* DIRECTIONS
Skip the images and copy each record exactly as written.

(Change detection outputs)

BEGIN

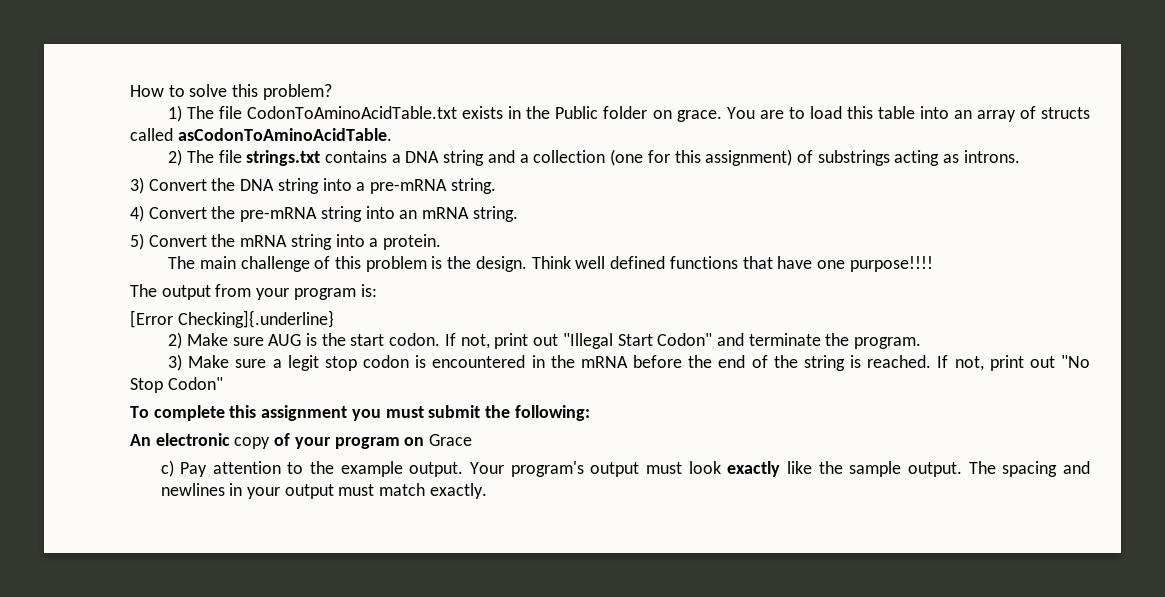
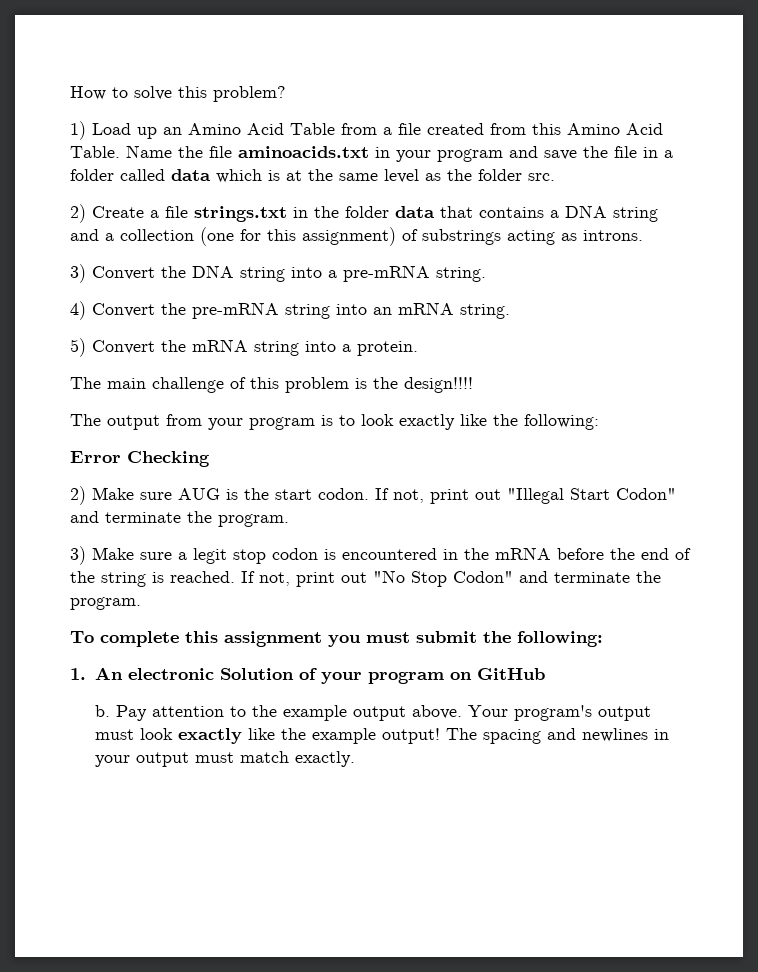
[187,106,1090,122] [130,128,392,141] [168,149,321,166] The file CodonToAminoAcidTable.txt exists in the Public folder on grace. You are to load this table into an array of structs called asCodonToAminoAcidTable. // 2) The file strings.txt -> [92,123,663,139] [70,145,673,162] [70,169,555,183] [70,204,473,223] Load up an Amino Acid Table from a file created from this Amino Acid Table. Name the file aminoacids.txt in your program and save the file in a folder called data which is at the same level as the folder src. // 2) Create a file strings.txt in the folder data that
[475,256,933,272] design. Think well defined functions that have one purpose!!!! -> [404,377,473,393] design!!!!
[360,284,377,297] [130,310,334,328] is: // [Error Checking]{.underline} -> [321,414,599,430] [70,451,210,467] is to look exactly like the following: // Error Checking
(223, 383) none -> [519,571,661,583] [70,597,141,610] and terminate the program.
(590, 413) none -> [70,668,86,680] 1.
[234,437,271,449] copy -> [220,668,295,680] Solution
[429,434,473,446] [160,460,174,477] Grace // c) -> [477,668,546,680] [95,705,111,717] GitHub // b.
[409,462,464,477] output. -> [353,705,463,721] output above.
[849,461,963,477] sample output. -> [312,728,441,744] example output!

END

* OUTPUT FOR THIS EXERCISE
[187,106,1090,122] [130,128,392,141] [168,149,321,166] The file CodonToAminoAcidTable.txt exists in the Public folder on grace. You are to load this table into an array of structs called asCodonToAminoAcidTable. // 2) The file strings.txt -> [92,123,663,139] [70,145,673,162] [70,169,555,183] [70,204,473,223] Load up an Amino Acid Table from a file created from this Amino Acid Table. Name the file aminoacids.txt in your program and save the file in a folder called data which is at the same level as the folder src. // 2) Create a file strings.txt in the folder data that
[475,256,933,272] design. Think well defined functions that have one purpose!!!! -> [404,377,473,393] design!!!!
[360,284,377,297] [130,310,334,328] is: // [Error Checking]{.underline} -> [321,414,599,430] [70,451,210,467] is to look exactly like the following: // Error Checking
(223, 383) none -> [519,571,661,583] [70,597,141,610] and terminate the program.
(590, 413) none -> [70,668,86,680] 1.
[234,437,271,449] copy -> [220,668,295,680] Solution
[429,434,473,446] [160,460,174,477] Grace // c) -> [477,668,546,680] [95,705,111,717] GitHub // b.
[409,462,464,477] output. -> [353,705,463,721] output above.
[849,461,963,477] sample output. -> [312,728,441,744] example output!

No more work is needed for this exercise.